Existe una batalla en las escuelas. Una batalla que promueve la clase media, que quiere asegurar que sus hijos puedan mantener su posición en el futuro. Es lógico y razonable. Pero esa batalla puede lesionar el objetivo de la igualdad de oportunidades que debe promover la administración. El proceso soberanista ha venido marcado por esa clase media, que ha llegado a la conclusión de que con un Estado propio podía defender mejor sus intereses, porque en España no se quieren acometer reformas. Ese ha sido el gran mantra de los dirigentes independentistas en todos estos años.

¿Pero qué esconde? Con la defensa de un proyecto político soberanista, se ha querido defender, en realidad, unos determinados intereses, para poder seguir ahí, para no perder posiciones en la escala social.

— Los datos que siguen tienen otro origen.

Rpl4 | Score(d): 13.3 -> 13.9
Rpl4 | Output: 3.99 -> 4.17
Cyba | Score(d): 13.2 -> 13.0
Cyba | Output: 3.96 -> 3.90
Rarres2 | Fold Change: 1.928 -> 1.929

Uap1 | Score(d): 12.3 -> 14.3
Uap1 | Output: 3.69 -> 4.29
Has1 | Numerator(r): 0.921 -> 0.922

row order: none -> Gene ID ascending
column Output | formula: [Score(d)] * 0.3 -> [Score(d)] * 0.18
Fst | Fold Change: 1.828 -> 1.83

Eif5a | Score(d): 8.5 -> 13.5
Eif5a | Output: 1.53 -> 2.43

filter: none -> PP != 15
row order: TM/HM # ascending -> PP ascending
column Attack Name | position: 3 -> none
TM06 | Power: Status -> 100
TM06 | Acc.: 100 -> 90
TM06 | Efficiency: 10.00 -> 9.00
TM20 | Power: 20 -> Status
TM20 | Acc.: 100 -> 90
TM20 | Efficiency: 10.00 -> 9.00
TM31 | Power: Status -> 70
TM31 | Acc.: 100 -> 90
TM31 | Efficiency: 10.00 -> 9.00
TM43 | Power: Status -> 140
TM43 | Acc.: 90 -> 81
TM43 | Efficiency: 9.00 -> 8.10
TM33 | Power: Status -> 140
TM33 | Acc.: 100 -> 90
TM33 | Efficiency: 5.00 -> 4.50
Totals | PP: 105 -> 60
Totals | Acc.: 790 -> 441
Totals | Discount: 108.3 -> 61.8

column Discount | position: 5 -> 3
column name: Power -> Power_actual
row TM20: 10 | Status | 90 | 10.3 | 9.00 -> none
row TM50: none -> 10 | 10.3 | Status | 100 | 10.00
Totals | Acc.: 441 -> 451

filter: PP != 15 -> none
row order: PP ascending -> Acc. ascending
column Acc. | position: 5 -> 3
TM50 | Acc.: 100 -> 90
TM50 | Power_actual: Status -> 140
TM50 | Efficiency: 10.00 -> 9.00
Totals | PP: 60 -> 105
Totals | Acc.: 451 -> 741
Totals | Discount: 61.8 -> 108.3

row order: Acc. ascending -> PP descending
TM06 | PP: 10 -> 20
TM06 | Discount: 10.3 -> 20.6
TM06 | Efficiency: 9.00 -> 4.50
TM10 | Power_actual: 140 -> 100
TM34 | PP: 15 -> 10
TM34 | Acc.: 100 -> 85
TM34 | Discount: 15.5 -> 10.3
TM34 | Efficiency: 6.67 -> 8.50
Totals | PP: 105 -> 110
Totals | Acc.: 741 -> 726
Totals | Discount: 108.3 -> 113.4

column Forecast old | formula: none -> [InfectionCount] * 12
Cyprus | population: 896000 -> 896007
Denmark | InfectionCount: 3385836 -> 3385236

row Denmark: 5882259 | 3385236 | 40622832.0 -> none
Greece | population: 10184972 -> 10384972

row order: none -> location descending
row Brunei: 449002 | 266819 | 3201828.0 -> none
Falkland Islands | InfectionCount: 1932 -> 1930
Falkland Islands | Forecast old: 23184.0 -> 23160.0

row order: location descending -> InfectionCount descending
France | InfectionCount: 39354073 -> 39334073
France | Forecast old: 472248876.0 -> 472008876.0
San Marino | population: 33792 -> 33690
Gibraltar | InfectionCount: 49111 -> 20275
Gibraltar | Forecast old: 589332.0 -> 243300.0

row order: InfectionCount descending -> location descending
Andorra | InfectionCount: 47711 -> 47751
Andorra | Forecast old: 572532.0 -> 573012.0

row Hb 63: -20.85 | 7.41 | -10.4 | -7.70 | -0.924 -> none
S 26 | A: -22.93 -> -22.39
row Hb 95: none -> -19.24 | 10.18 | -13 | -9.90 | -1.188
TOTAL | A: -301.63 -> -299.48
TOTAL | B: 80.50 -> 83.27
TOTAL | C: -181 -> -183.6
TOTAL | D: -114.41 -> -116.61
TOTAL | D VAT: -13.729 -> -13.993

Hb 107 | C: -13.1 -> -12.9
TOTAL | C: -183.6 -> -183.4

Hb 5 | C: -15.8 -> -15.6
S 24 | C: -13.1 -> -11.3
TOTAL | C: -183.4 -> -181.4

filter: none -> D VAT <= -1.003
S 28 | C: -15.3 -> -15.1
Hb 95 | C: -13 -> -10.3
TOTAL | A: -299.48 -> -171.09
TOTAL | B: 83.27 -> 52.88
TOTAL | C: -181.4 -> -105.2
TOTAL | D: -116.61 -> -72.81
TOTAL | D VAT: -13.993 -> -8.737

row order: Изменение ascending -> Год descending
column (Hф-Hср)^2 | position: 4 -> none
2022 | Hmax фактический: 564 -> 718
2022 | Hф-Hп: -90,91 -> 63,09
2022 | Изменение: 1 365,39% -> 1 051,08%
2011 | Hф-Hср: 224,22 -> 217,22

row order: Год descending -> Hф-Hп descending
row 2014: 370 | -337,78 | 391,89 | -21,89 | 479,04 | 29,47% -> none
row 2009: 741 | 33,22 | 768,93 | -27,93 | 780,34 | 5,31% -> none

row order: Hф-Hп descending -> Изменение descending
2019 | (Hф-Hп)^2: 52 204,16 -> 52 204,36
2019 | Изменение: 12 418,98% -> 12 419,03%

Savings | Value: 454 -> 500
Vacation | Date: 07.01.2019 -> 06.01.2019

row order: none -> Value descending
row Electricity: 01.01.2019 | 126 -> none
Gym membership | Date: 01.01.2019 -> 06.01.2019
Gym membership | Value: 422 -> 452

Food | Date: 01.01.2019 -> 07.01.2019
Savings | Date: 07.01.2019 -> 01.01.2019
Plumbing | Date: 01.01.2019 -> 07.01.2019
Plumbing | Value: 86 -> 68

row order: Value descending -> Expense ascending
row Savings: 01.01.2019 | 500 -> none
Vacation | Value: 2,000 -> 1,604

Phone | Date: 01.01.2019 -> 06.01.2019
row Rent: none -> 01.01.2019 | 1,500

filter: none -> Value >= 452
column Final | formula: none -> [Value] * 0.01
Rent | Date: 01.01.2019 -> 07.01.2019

No es criticable, siempre que se diga con claridad, sin subterfugios, sin vender que toda la sociedad catalana en su conjunto, también las clases más desfavorecidas, se iban a ver beneficiadas con un Estado propio.

En Cataluña en los últimos años se han puesto en marcha algunos proyectos educativos de carácter innovador. Uno de ellos es Escola Nova 21, que dirige Eduard Vallory, y que, tras una extensa formación, se ha dedicado a plantear alternativas, a buscar soluciones para un modelo que, ciertamente, ha cambiado poco en los últimos decenios. Colabora en ese proyecto la Fundació Bofill, el Centro Unesco, la UOC y La Caixa.

La clase media se acoge a proyectos de innovación para buscar una distinción frente a otros centros públicos

Hay escuelas públicas y concertadas que han decidido participar. El modelo de gestión, al margen de la innovación pedagógica, pasa por poder contratar profesores, más allá del corsé de los funcionarios, como se ha reflejado en las conversaciones entre el propio Vallory y Josep Maria Jové, el ex número dos del departamento de Economía, que él mismo recogió en sus agendas, y que se detalla en el informe que ha realizado la Guardia Civil. Eso es discutible, se trata de una apuesta de carácter liberal, que huye de la uniformidad en la que se han refugiado muchos colectivos, como los sindicatos, pero que debe ser objeto de un debate intenso sobre qué administración queremos y sobre el poder de la clase funcionarial. Y eso está pendiente, y se debería poder realizar, cierto.

Ahora bien, lo que está ocurriendo es que esa clase media indepe --en el concepto de que defiende la independencia de Cataluña, pero también respecto a la voluntad de tener la mayor autonomía posible para tomar decisiones al margen del conjunto del sistema educativo-- ha comenzado a pedir centros que se acomoden a sus características, que puedan ser calificadas y que muestren signos de distinción respecto a otros centros, los llamados de alta complejidad que casi siempre son públicos y acogen altos porcentajes de inmigración.

Se trata de un fenómeno que algunos expertos como el sociólogo Xavier Bonal, profesor en la UAB, ha denominado “gentrificación escolar”. Esa clase media que ha perdido posiciones en estos años, que no puede acceder a centros concertados que cobran un buen dinero por las actividades complementarias, demanda centros públicos que innoven, como los que colaboran con Escola Nova 21. ¿Y qué ocurre?

La clase media ha iniciado un proceso de gentrificación escolar, dejando colgados los centros de alta complejidad

Sucede que la administración puede sucumbir ante esa demanda y se presta a facilitar nuevas aulas, cuando ya existe una red pública que puede proporcionar las plazas necesarias. Es lo que ha ocurrido exactamente en la derecha del ensanche de Barcelona. Una escuela, Encants, que forma parte de la red de Escola Nova 21, quiere tener continuidad con un nuevo instituto de secundaria, la Angeleta Ferrer, que se pondrá en marcha el próximo curso.

Y los institutos de la zona se han puesto en guardia, como el Pau Claris. Resulta que las asociaciones de padres y madres tuvieron el valor de creer en el bien público, y decidieron que sus hijos, tras dejar las escuelas de primaria, estudiarían en centros de alta complejidad, para dinamizar también los barrios en los que viven. Institutos con casi el 100% de inmigración, tienen ahora el 60%, con buenos resultados para todos los estudiantes, promoviendo la integración social, o --si se quiere decir mejor-- en contra de la segregación social.

¿Pero qué pasa si se ofrecen nuevos centros que sigan ese marketing de la innovación? (sí, cambios debe haber, nada puede ser para siempre). Pasa que atraerán a esa clase media indepe que vela por sus intereses particulares y pondrá en cuestión los proyectos de integración social existentes.

Y este debate es esencial para saber qué sociedad queremos.